Am zweiten Tag fügen Sie 20 Mikroliter 1% Reagenz A zu jeder Vertiefung der 96-Well-Platte hinzu und pipetten zweimal in der Mitte, um die toten Zellen zu streuen. Reinigen Sie den Boden der Platte, bevor Sie ihn bis zum sechsten Tag bei 37 Grad Celsius und 5% Kohlendioxid inkubieren. Ersetzen Sie am sechsten Tag 58 Mikroliter des Mediums durch 60 Mikroliter frisches Medium und setzen Sie die Inkubation fort.
Am Tag 12 ernten Sie die Zellpellets von der 96-Well-Platte in einem 15-Milliliter-Konikusrohr und lassen Sie die Pellets fünf Minuten lang bei Raumtemperatur auf natürliche Weise absetzen. Wenn sich die Pellets absetzen, entfernen Sie den Überstand, ohne die Organoide zu stören, und übertragen Sie die Zellaggregate in eine 10-Zentimeter-Suspensionsschale, die 18 Milliliter Medium zwei mit Reagenz A enthält.Inkubieren Sie die Schale bei 37 Grad Celsius und 5% Kohlendioxid bis zum 18. Tag. Bestätigen Sie an Tag 18 die Erzeugung eines halbtransparenten optischen Vesikels in der Schale und schneiden Sie die erzeugten Organoide mit einem mikrochirurgischen Messer.

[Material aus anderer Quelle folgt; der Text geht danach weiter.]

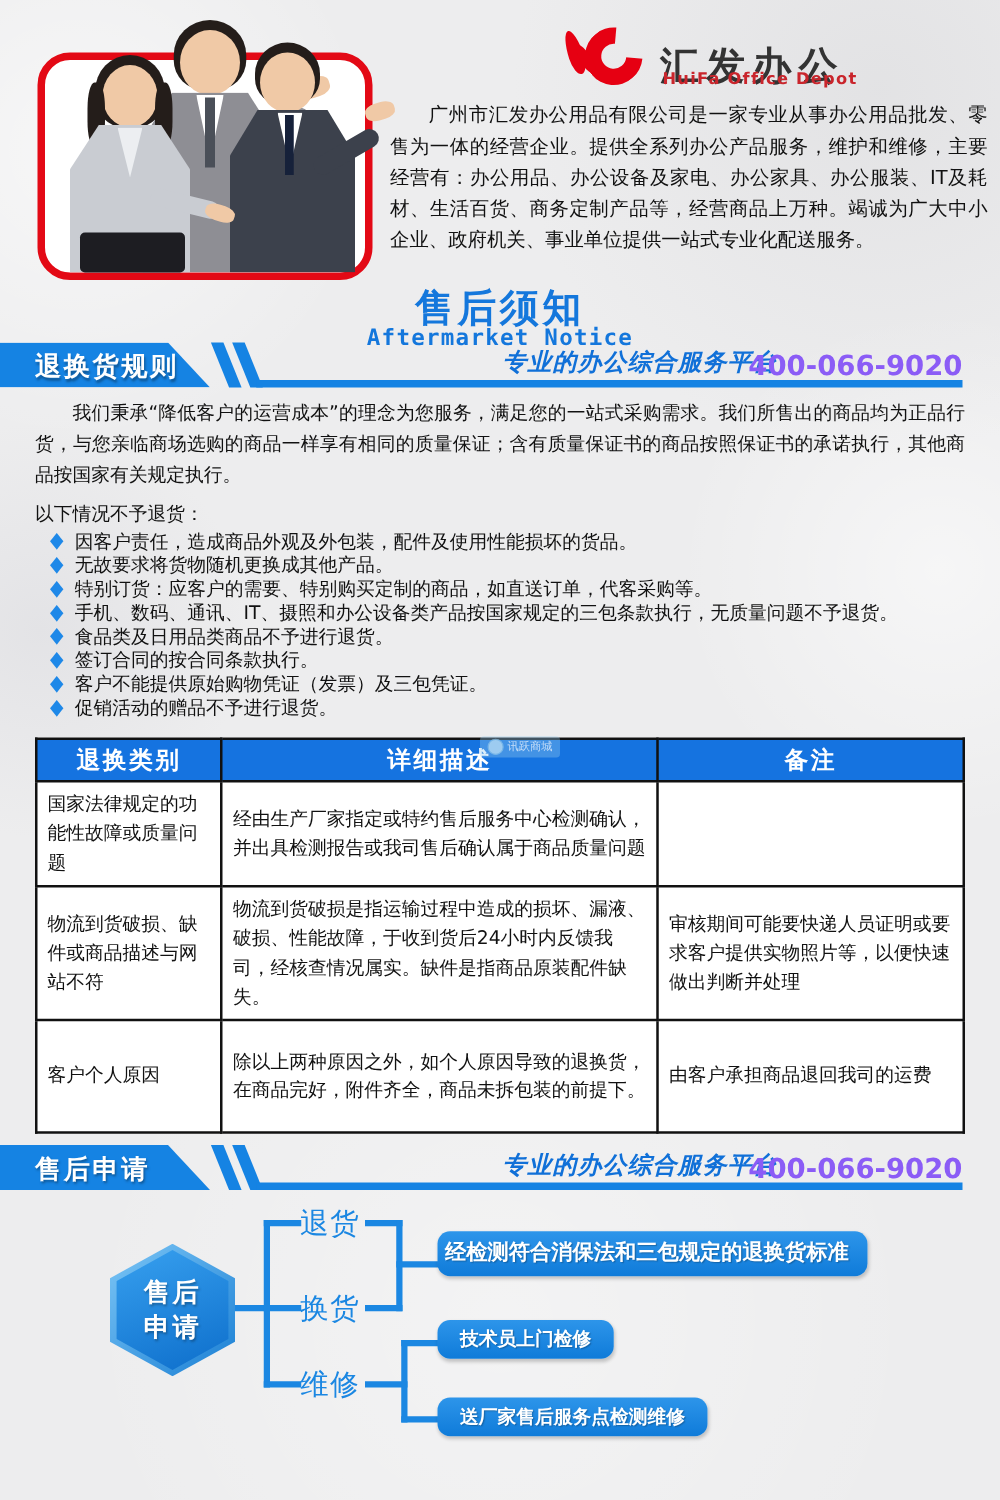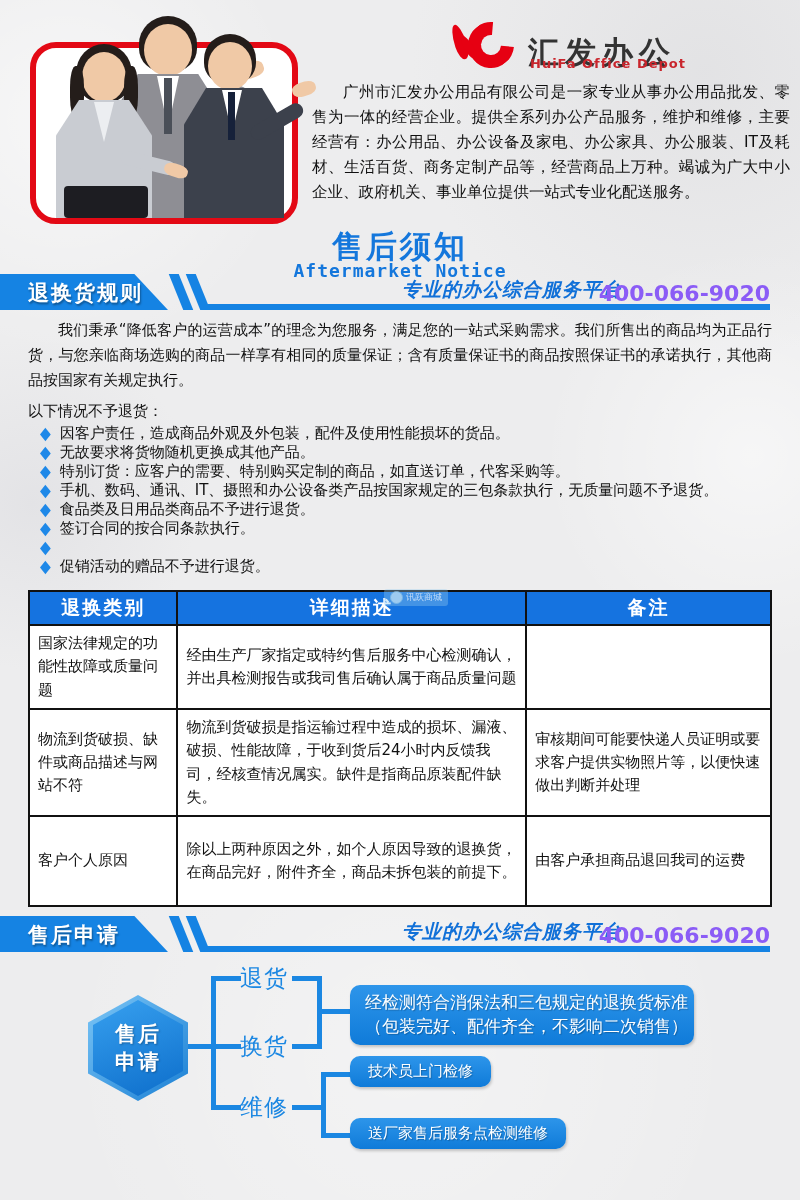--- a/index.html
+++ b/index.html
@@ -221,6 +221,7 @@
       </li>
     <li>
         <span class="diamond">◆</span>
+        <span>客户不能提供原始购物凭证（发票）及三包凭证。</span>
       </li>
     <li>
         <span class="diamond">◆</span>

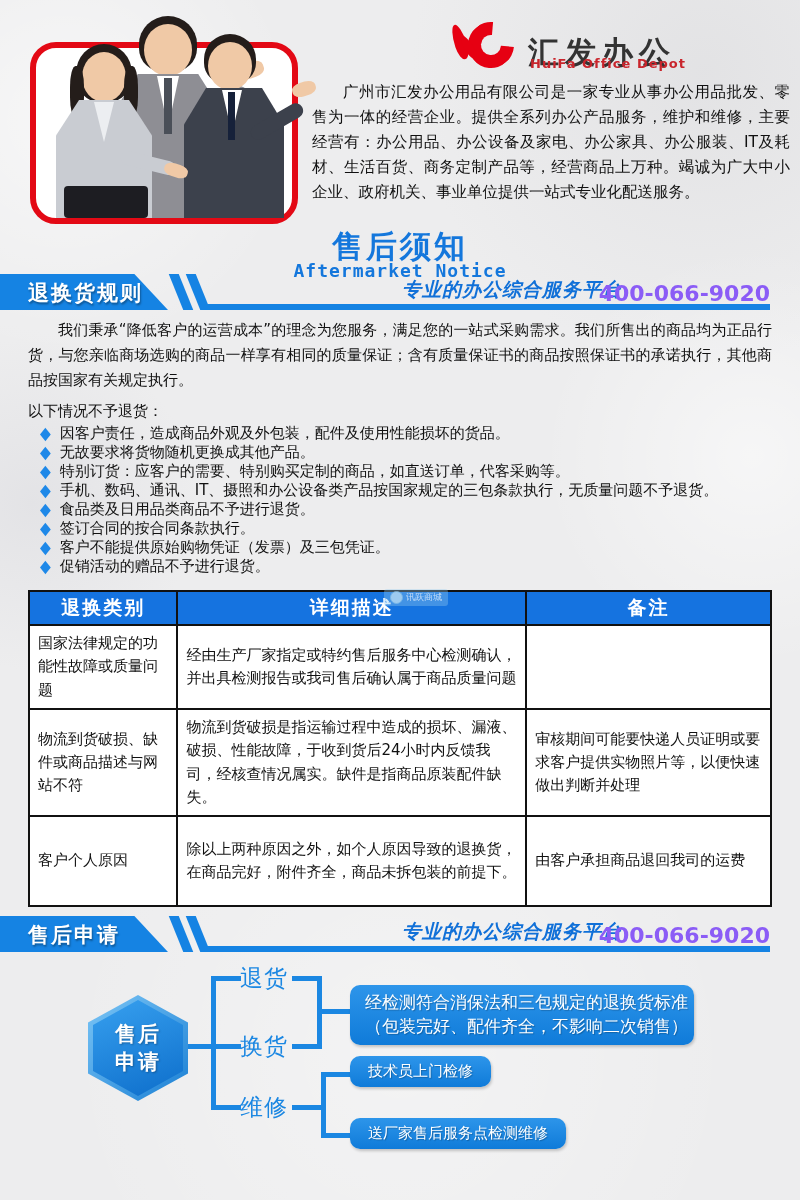--- a/index.html
+++ b/index.html
@@ -120,7 +120,7 @@
   .branch-label{ position:absolute; font-size:23px; font-weight:normal; color:#1b87e2; letter-spacing:1px; }
   .flow-box{
     position:absolute; background:linear-gradient(180deg,#2d95ea,#0f7bd9);
-    color:#fff; font-weight:normal; border-radius:10px; text-align:right;
+    color:#fff; font-weight:bold; border-radius:10px; text-align:left;
     box-shadow:1px 2px 3px rgba(0,0,0,.2); text-shadow:1px 1px 1px rgba(0,0,0,.25);
   }
   .flow-box.big{ left:350px; top:25px; width:344px; font-size:17px; line-height:1.4; padding:6px 6px; }

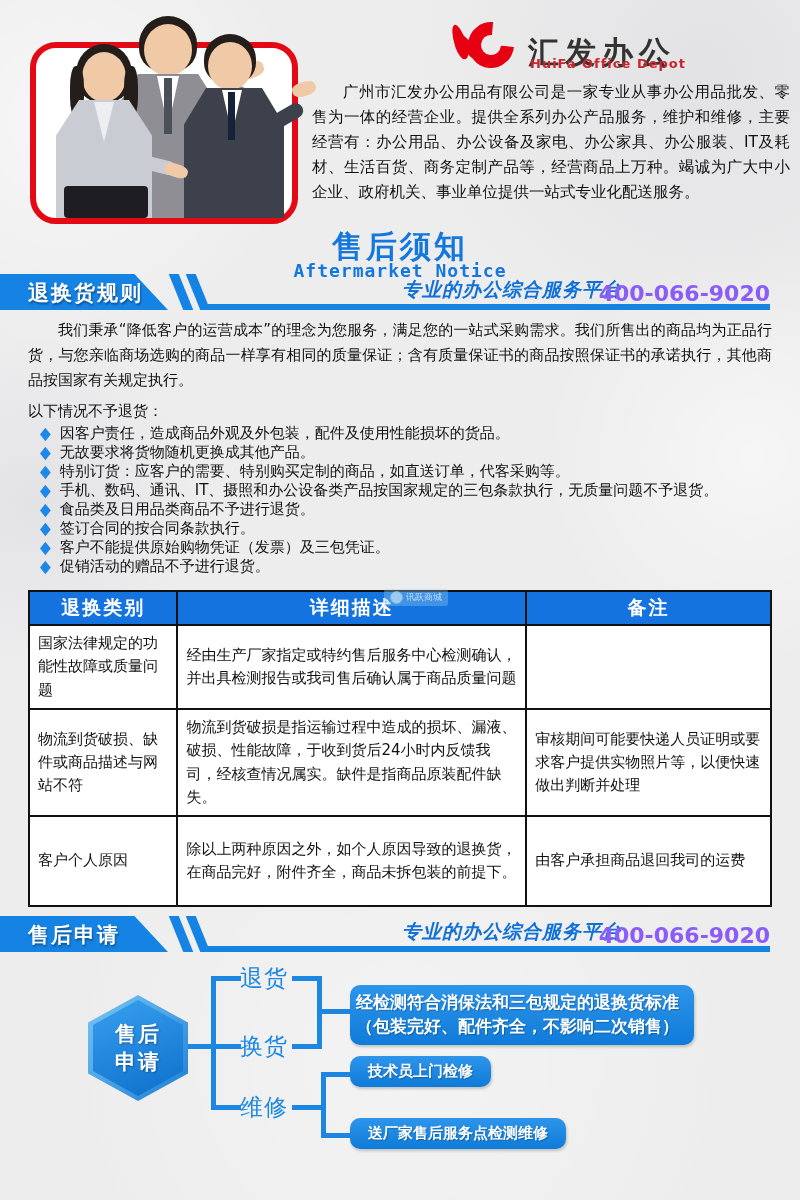--- a/index.html
+++ b/index.html
@@ -306,7 +306,6 @@
 
     <div class="flow-box big">
       <div>经检测符合消保法和三包规定的退换货标准</div>
-      <div>（包装完好、配件齐全，不影响二次销售）</div>
     </div>
     <div class="flow-box small" style="top:96px;">技术员上门检修</div>
     <div class="flow-box small" style="top:158px;">送厂家售后服务点检测维修</div>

Aggregieren Sie alle geschnittenen Pellets in der Mitte der Schale. Dann ernten Sie die Zellen in ein 15-Milliliter-konisches Falcon-Röhrchen. Wenn sich die Zellen abgesetzt haben, entfernen Sie vorsichtig den Überstand und resuspendieren Sie die Pellets in zwei 10-Zentimeter-Petrischalen mit 18 Milliliter Medium, drei pro Schale.

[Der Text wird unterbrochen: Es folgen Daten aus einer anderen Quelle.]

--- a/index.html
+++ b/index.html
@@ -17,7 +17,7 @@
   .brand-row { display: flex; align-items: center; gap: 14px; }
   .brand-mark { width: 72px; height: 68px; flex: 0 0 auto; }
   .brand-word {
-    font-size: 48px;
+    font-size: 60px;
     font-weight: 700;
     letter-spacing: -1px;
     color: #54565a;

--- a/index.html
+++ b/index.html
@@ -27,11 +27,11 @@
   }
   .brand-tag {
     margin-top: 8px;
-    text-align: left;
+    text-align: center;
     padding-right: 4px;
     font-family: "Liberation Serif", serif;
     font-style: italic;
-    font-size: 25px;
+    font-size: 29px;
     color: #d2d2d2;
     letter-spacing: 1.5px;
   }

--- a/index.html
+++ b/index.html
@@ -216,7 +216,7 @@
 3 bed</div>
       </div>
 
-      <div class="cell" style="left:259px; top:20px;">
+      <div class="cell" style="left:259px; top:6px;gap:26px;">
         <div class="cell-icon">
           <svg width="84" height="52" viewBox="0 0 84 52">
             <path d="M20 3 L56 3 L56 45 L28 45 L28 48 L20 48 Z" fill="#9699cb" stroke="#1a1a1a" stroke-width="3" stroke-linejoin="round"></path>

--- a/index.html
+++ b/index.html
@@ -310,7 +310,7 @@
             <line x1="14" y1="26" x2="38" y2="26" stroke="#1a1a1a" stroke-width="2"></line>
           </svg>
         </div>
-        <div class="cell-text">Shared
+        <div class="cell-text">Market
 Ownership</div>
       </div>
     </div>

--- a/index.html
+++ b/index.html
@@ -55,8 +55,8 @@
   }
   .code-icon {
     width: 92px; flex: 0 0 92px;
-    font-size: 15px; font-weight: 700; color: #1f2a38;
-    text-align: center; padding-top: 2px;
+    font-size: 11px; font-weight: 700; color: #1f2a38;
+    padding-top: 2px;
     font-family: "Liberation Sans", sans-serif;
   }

Geben Sie das Geschirr vorsichtig in den Inkubator, um eine Zellaggregation zu vermeiden. Setzen Sie die Kultivierung der Zellen fort und wechseln Sie das Medium wöchentlich. Analysieren Sie den CRX-Ausdruck nach Tag 45 bis Tag 120.
In dieser repräsentativen Analyse werden verschiedene Stadien der menschlichen Netzhauterzeugung dargestellt. Am sechsten Tag erschienen Organoide als Aggregat dichter Verbindungen in einem hellen Rand mit einem Durchmesser von etwa 600 Mikrometern. An Tag 12 fand die erste Erzeugung der optischen vesikelartigen Strukturen statt.
Die Organoide ohne richtige vesikelartige Architektur wurden vor der Kultivierung in einer Petrischale am 18. Tag verworfen. Am 30. Tag der Kultur war die vesikelartige Architektur offensichtlicher, und minderwertige ROs konnten leicht unterschieden und entfernt werden. Ab Tag 45 exprimierten die Organoide verschiedene Marker von Photorezeptorvorläufern wie CRX, RCVRN und OTX2.
Durch die Spaltung der überlegenen retinalen Organoide wird die Differenzierungseffizienz deutlich verbessert, und es konnten mehr als 100 überlegene Organoide aus 96 Platten geerntet werden.